Thursday, January 28, 2010
22 Floors
I never knew you’d die like this. To kill yourself- did you find bliss?
Were you really that insane, by thinking you had much to gain
by ending everything you knew, because you hated being you?
You were handsome, you were tall, you could never be a fool.
The greatest mind I ever met, intelligence I can’t forget.
You were more clever than me, but how much more unhappy.
You saw more pain than I know, from our parents, such a blow.
You saw torture, you saw pain, you were told time and again
that you were bad, would always be, beyond all help and unworthy
of mum’s respect and then God’s love, struck terror in you from above.
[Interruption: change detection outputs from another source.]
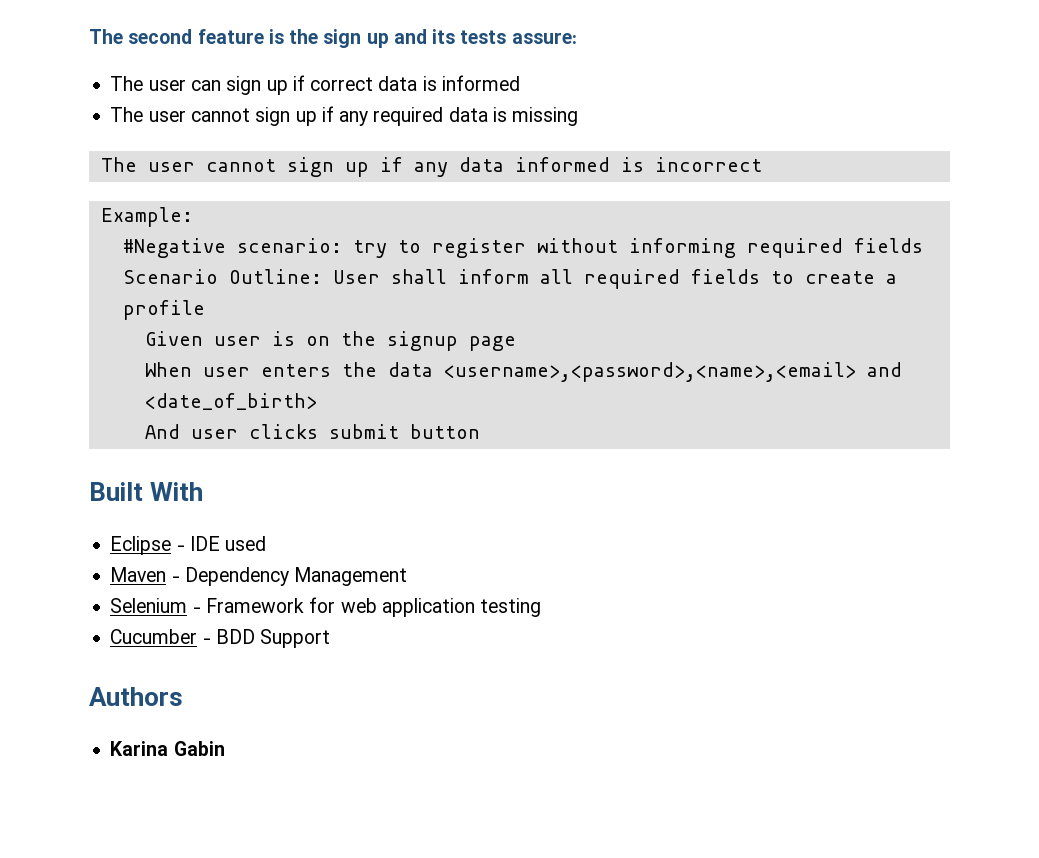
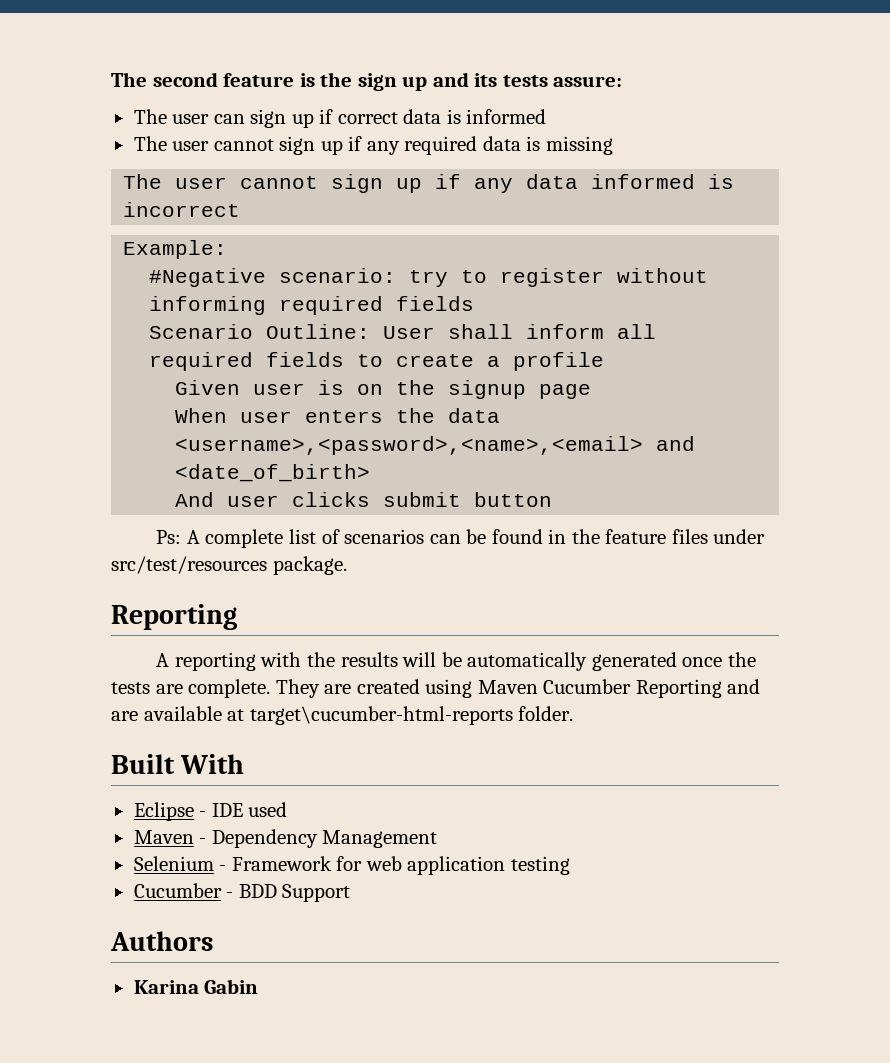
(480, 431) none -> [156,529,766,548] [111,556,347,575] [111,604,237,630] [156,652,756,671] [111,679,761,698] [111,706,574,725] // Ps: A complete list of scenarios can be found in the feature files under src/test/resources package. // Reporting // A reporting with the results will be automatically generated once the tests are complete. They are created using Maven Cucumber Reporting and are available at target\cucumber-html-reports folder.

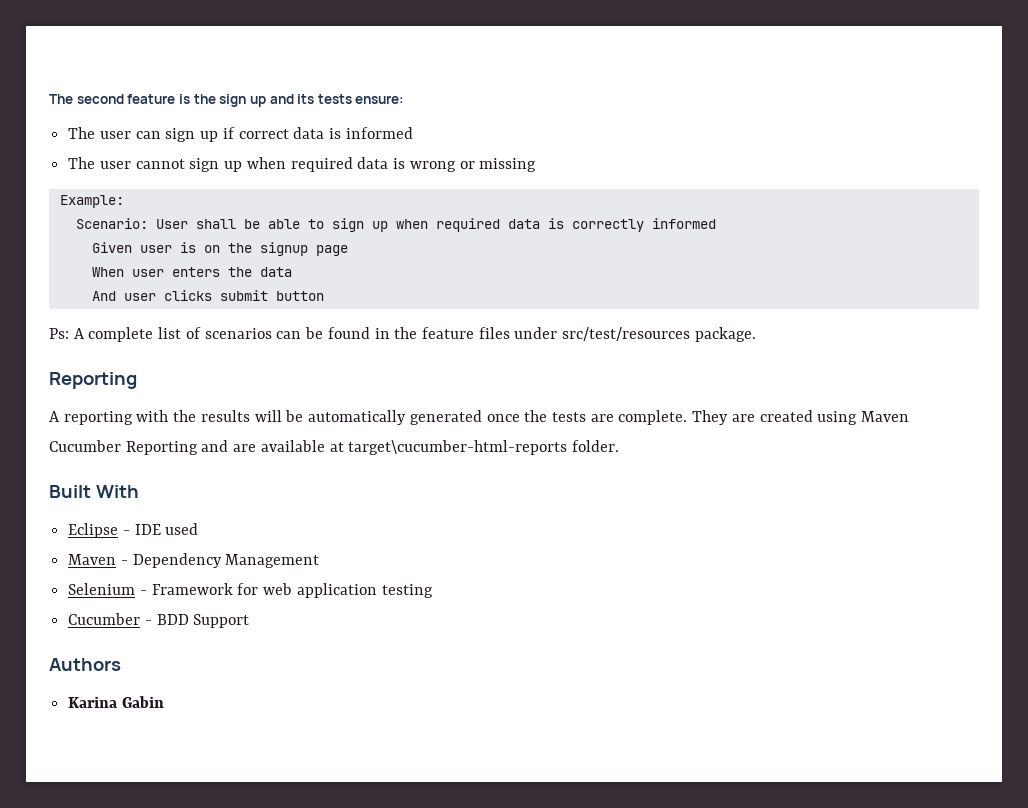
[553,76,623,87] assure: -> [355,95,405,104] ensure:
[348,136,541,155] if any required data is -> [246,157,475,172] when required data is wrong or
[123,174,735,193] [123,202,241,217] [123,240,228,259] [149,268,709,287] [149,296,475,315] [149,324,657,339] [149,352,605,371] The user cannot sign up if any data informed is incorrect // Example: // #Negative scenario: try to register without informing required fields // Scenario Outline: User shall inform all required fields to create a profile -> [59,195,124,208] [75,218,716,232] Example: // Scenario: User shall be able to sign up when required data is correctly informed
[175,436,696,455] [175,464,371,482] <username>,<password>,<name>,<email> and <date_of_birth> -> (292, 272) none

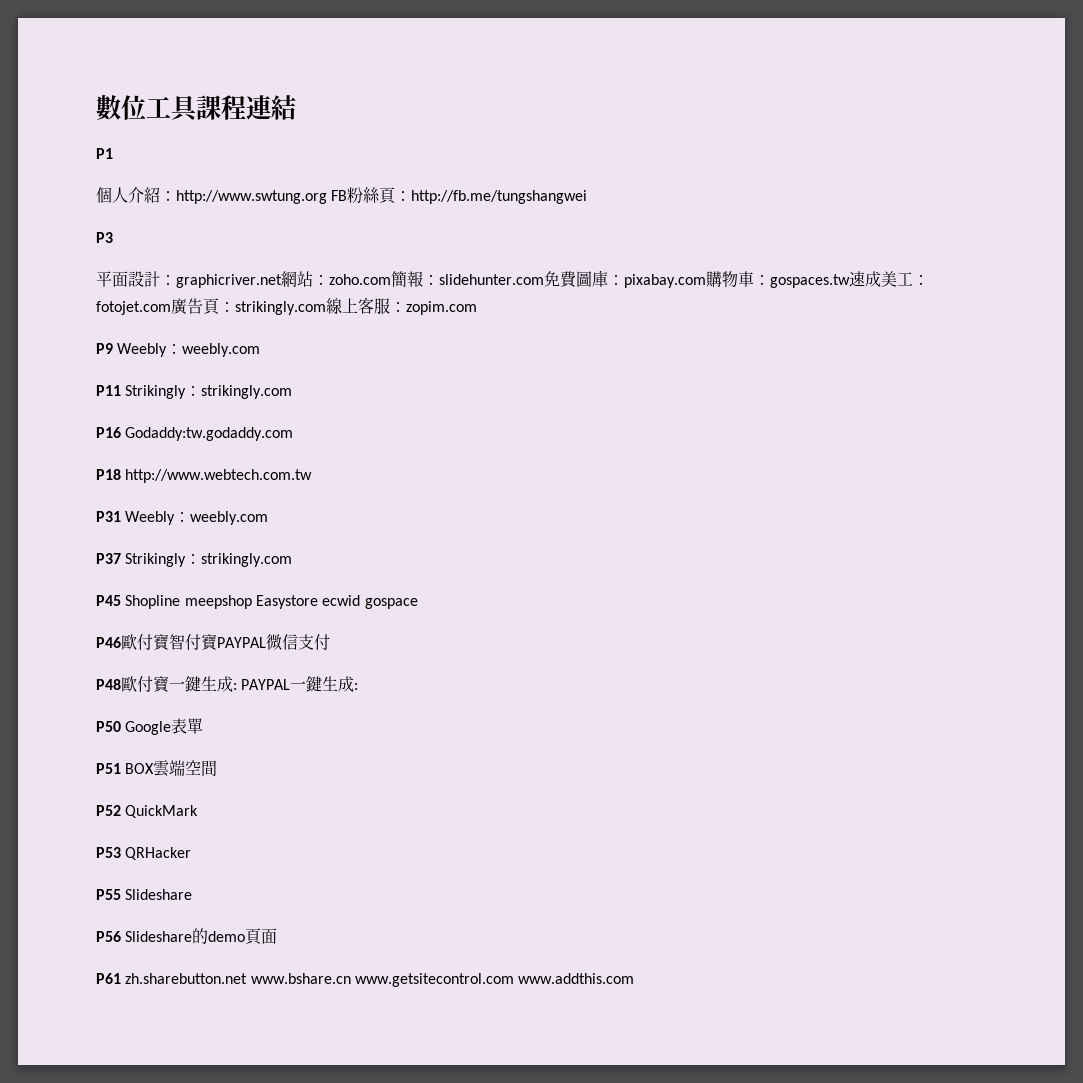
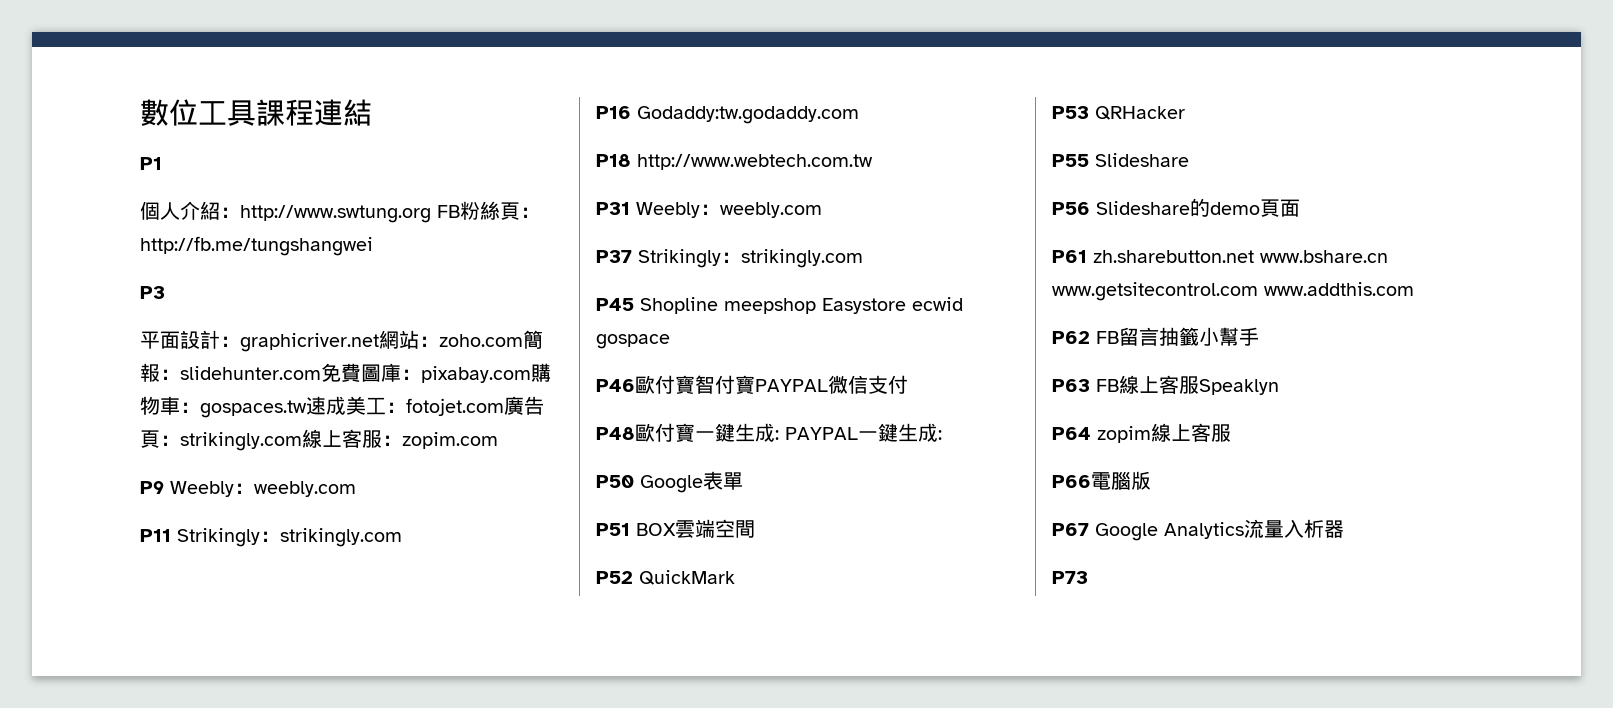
(635, 978) none -> [1052,327,1259,346] [1052,375,1279,395] [1052,423,1231,443] [1052,471,1151,490] [1052,519,1344,541] [1052,571,1088,584] // P62 FB留言抽籤小幫手 // P63 FB線上客服Speaklyn // P64 zopim線上客服 // P66電腦版 // P67 Google Analytics流量入析器 // P73

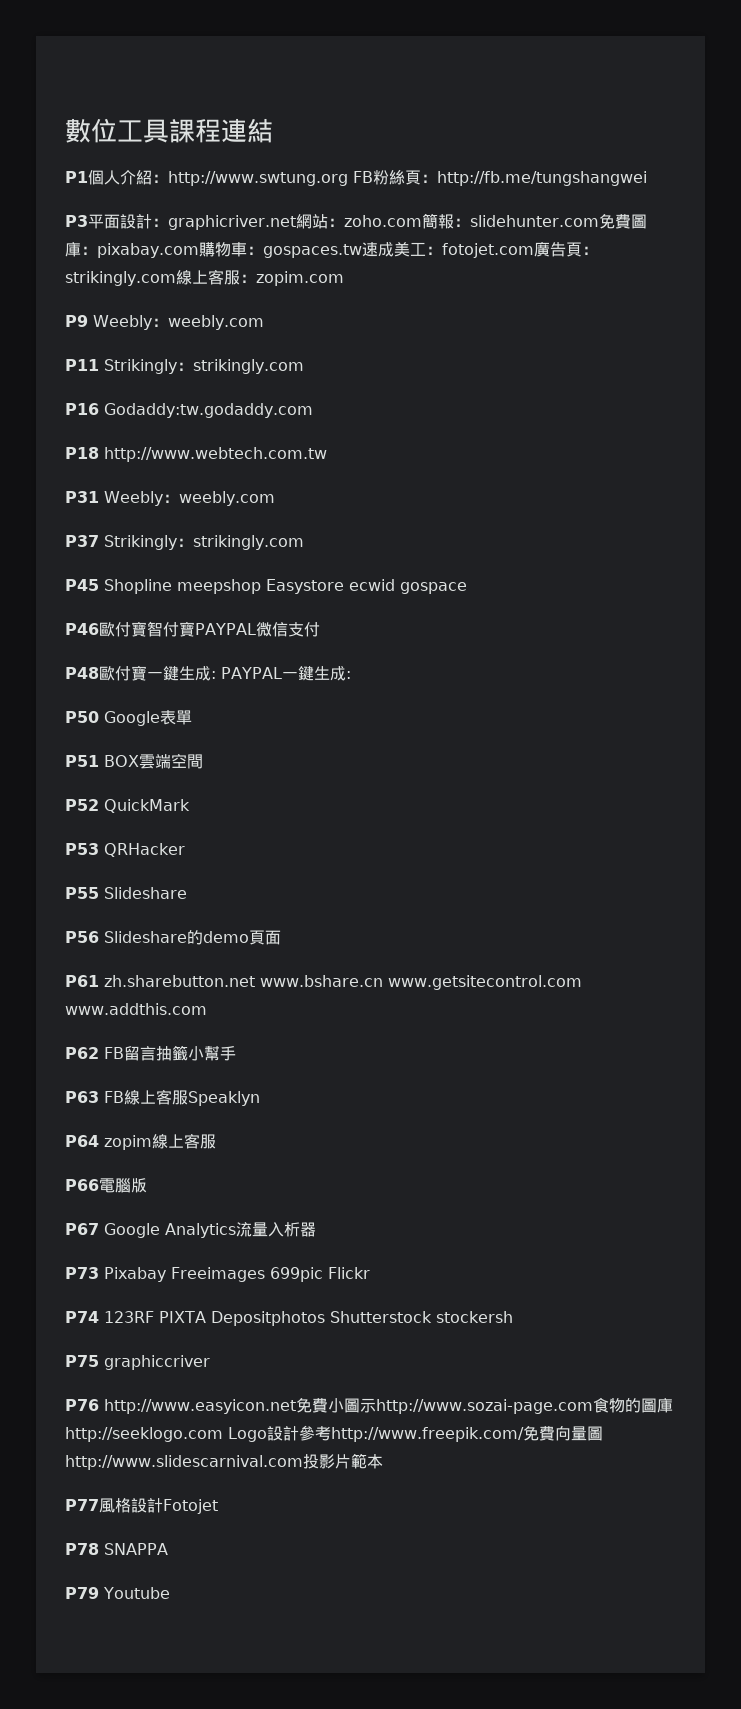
(162, 163) // -> (88, 177) none
(165, 292) // -> (88, 221) none
(1088, 577) none -> [104,1267,370,1282] [65,1311,513,1326] [65,1355,210,1370] [65,1397,673,1414] [65,1425,603,1442] [65,1453,383,1470] [65,1498,218,1514] [65,1543,168,1555] [65,1587,170,1599] Pixabay Freeimages 699pic Flickr // P74 123RF PIXTA Depositphotos Shutterstock stockersh // P75 graphiccriver // P76 http://www.easyicon.net免費小圖示http://www.sozai-page.com食物的圖庫http://seeklogo.com Logo設計參考http://www.freepik.com/免費向量圖http://www.slidescarnival.com投影片範本 // P77風格設計Fotojet // P78 SNAPPA // P79 Youtube

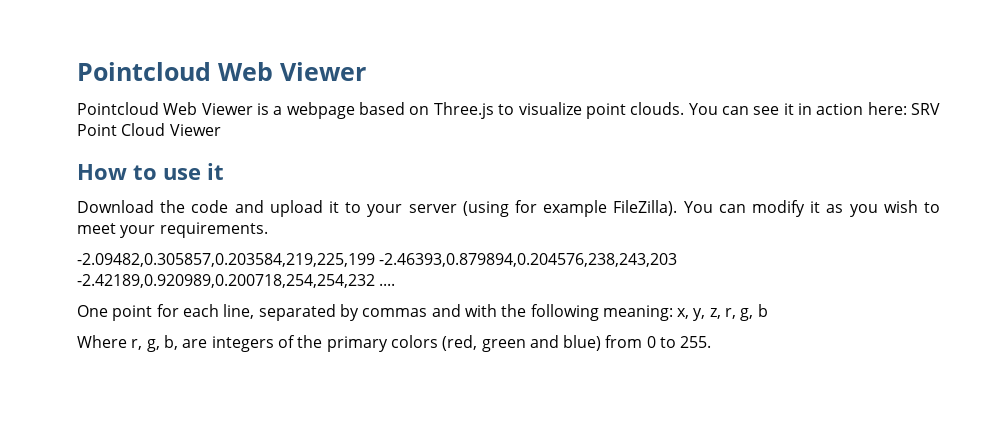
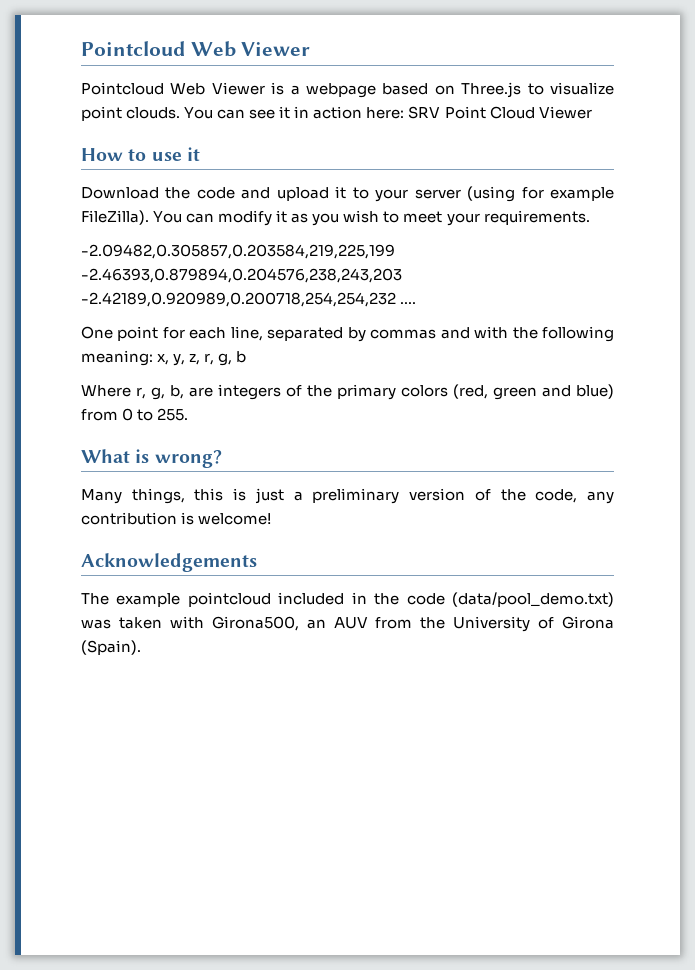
(712, 342) none -> [81,449,222,468] [81,488,614,504] [81,512,272,525] [81,553,257,572] [81,592,614,607] [81,616,614,632] [81,640,141,655] // What is wrong? // Many things, this is just a preliminary version of the code, any contribution is welcome! // Acknowledgements // The example pointcloud included in the code (data/pool_demo.txt) was taken with Girona500, an AUV from the University of Girona (Spain).

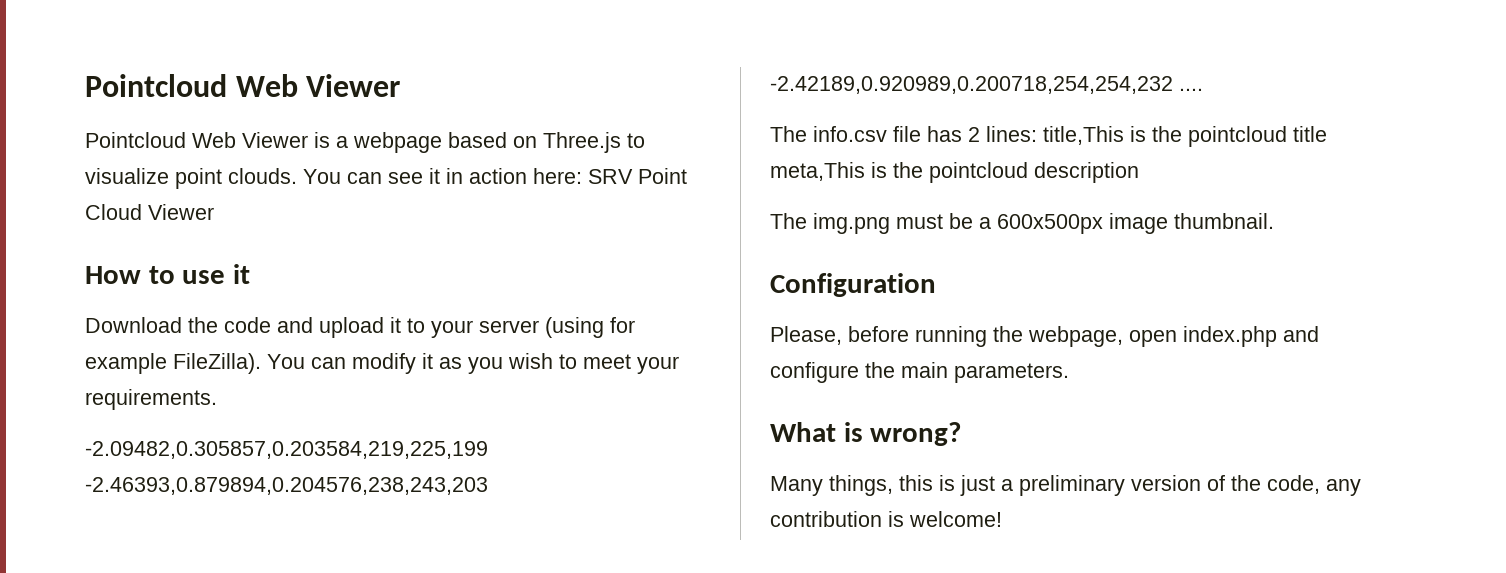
[81,326,614,342] [81,350,247,366] [81,384,614,400] [81,408,189,421] One point for each line, separated by commas and with the following meaning: x, y, z, r, g, b // Where r, g, b, are integers of the primary colors (red, green and blue) from 0 to 255. -> [770,126,1327,147] [770,162,1139,183] [770,213,1274,234] [770,273,936,297] [770,326,1319,347] [770,362,1069,383] The info.csv file has 2 lines: title,This is the pointcloud title meta,This is the pointcloud description // The img.png must be a 600x500px image thumbnail. // Configuration // Please, before running the webpage, open index.php and configure the main parameters.
[81,553,257,572] [81,592,614,607] [81,616,614,632] [81,640,141,655] // Acknowledgements // The example pointcloud included in the code (data/pool_demo.txt) was taken with Girona500, an AUV from the University of Girona (Spain). -> (1002, 519) none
You were confused, you felt so used, had been abused and been refused.
You were attacked in your own home, helpless, weak, and all alone,
by a man who’s now in jail, but in your coffin banged his nail.
How I wish it could have stopped. Other people’s morals dropped.
One by one they dug their claws, they only saw your little flaws.
You had no strength to deal with pain, you had no time to breathe again
before the next punch hit your eye, till you found solace in the sky.
You jumped from your apartment block, couldn’t sit and watch the clock.
You really thought life was a curse, every day made you feel worse.
You sought comfort from your purse. Your memories would not reverse,
so you gave up and said goodbye, 22 floors up in the sky.